Have you ever argued something for years, going back and forth trying to convince other people you're right and they're wrong?
Whether it's conspiracy theories, climate change or immigration, some issues never seem to be settled.
One of the most fundamental arguments these days is about the original intent of the Founding Fathers as to how strong (or weak) the central government should be.
There are folks on the far right who honestly believe the right to keep and bear arms came from a desire by the Founders to keep the government weak.
I find myself arguing this and other points as if they were logical.
But then, all of a sudden, it hit me.
Huh?
What are we doing?
Why does the original intent of the Founders even matter nearly 230 years after the writing of the Constitution and the Bill of Rights?
Rome wasn't built on the ideas of Romulus and Remus. England doesn't much care what King Arthur and Robin Hood thought. In fact, I can think of only one country that matters that venerated its founders the way we do ours.
The Soviet Union.
If Lenin said it. if Marx said it, they believed it and that was that. And for pretty much the entire life of the country, they followed the rules laid down by their founders.
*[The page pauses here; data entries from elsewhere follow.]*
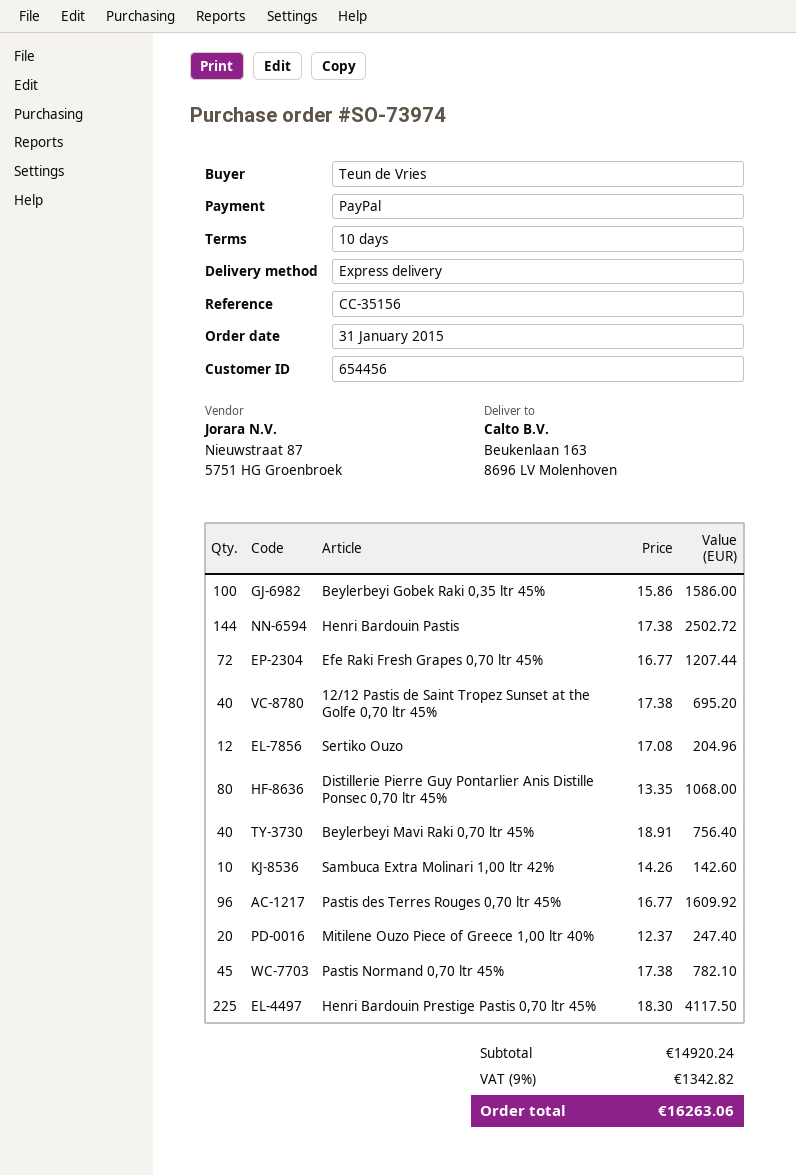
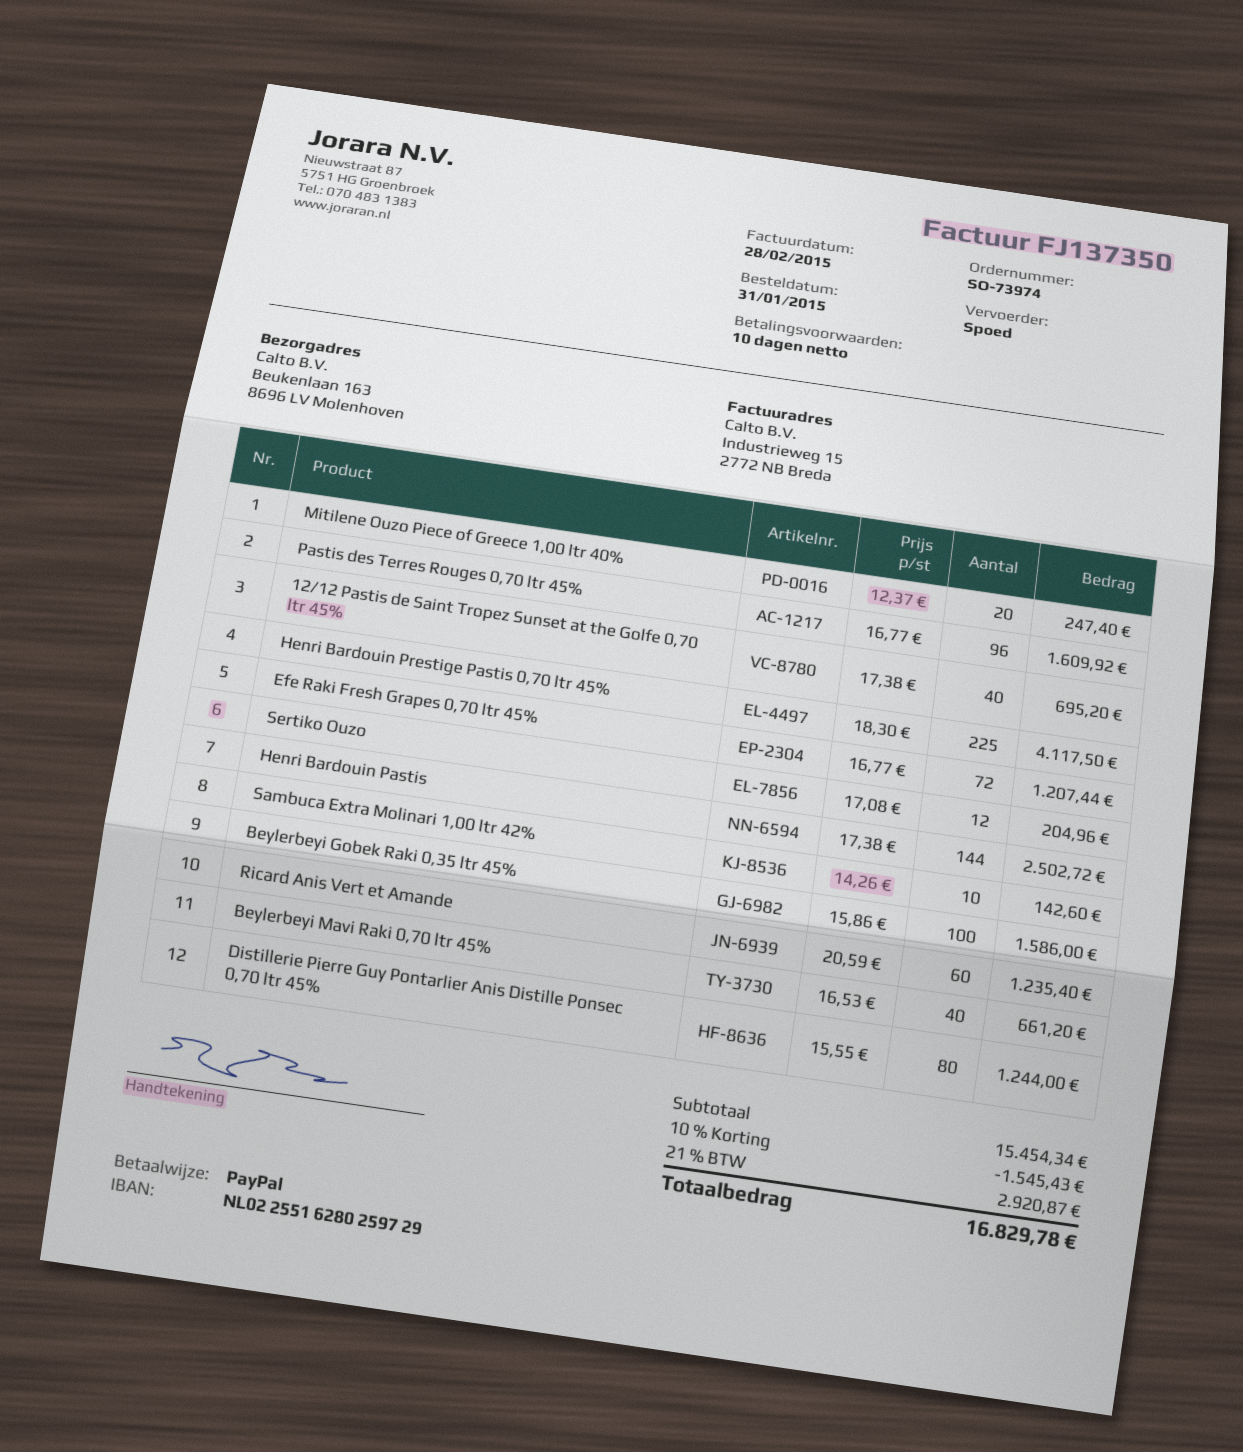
Distillerie Pierre Guy Pontarlier Anis Distille Ponsec 0,70 ltr 45%: 80 x 13.35 = 1068.00 -> 80 x 15.55 = 1244.00
Beylerbeyi Mavi Raki 0,70 ltr 45%: 40 x 18.91 = 756.40 -> 40 x 16.53 = 661.20
Pastis Normand 0,70 ltr 45%: 45 x 17.38 = 782.10 -> none
Ricard Anis Vert et Amande: none -> 60 x 20.59 = 1235.40
subtotal: 14920.24 -> 15454.34
discount: none -> 10% = 1545.43
tax: 9% = 1342.82 -> 21% = 2920.87
total: 16263.06 -> 16829.78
So if it was good enough for the Commies, it's good enough for us?
Did you know that 10 of the first 12 American presidents owned slaves at some point in their lives? Several of them thought slavery was evil, but they didn't free their own slaves even upon their deaths.
In fact, the only president who put in his will that his slaves should be freed was George Washington. Both James Monroe (a slaveholder) and Abraham Lincoln opposed an integrated society in which freed slaves would have equal rights and supported repatriating them to Africa.
James Madison, considered the Father of the Constitution, was the one who came up with the compromise on population that said slaves should count as three-fifths of a human being.
And we haven't even mentioned women.
Some of the Founders who thought the only people who should vote were gentlemen who owned property.
They weren't all intellectual giants, either. Easily the most intelligent of the Founders was Thomas Jefferson, considered by many to be the greatest mind of the 18th century, but he had very little to do with the Constitution itself.
Under the vague heading of political correctness, modern liberals are writing off Jefferson, Washington and others of the Founders because they owned slaves.
Most of the Founders, particularly the ones from Southern states, were racist by present-day standards. Jefferson believed there was no way black people could function in white society, as did most men at that time.
One would think that's reason enough to dismiss original intent, but how about the words of the Founders themselves. There's not even a suggestion anywhere in their writings that it was handed down from Mount Olympus and should never be changed.
In fact, Jefferson himself said he thought it would last for a generation or two before being changed.
It seems to me that's the only original intent we ought to treat as gospel.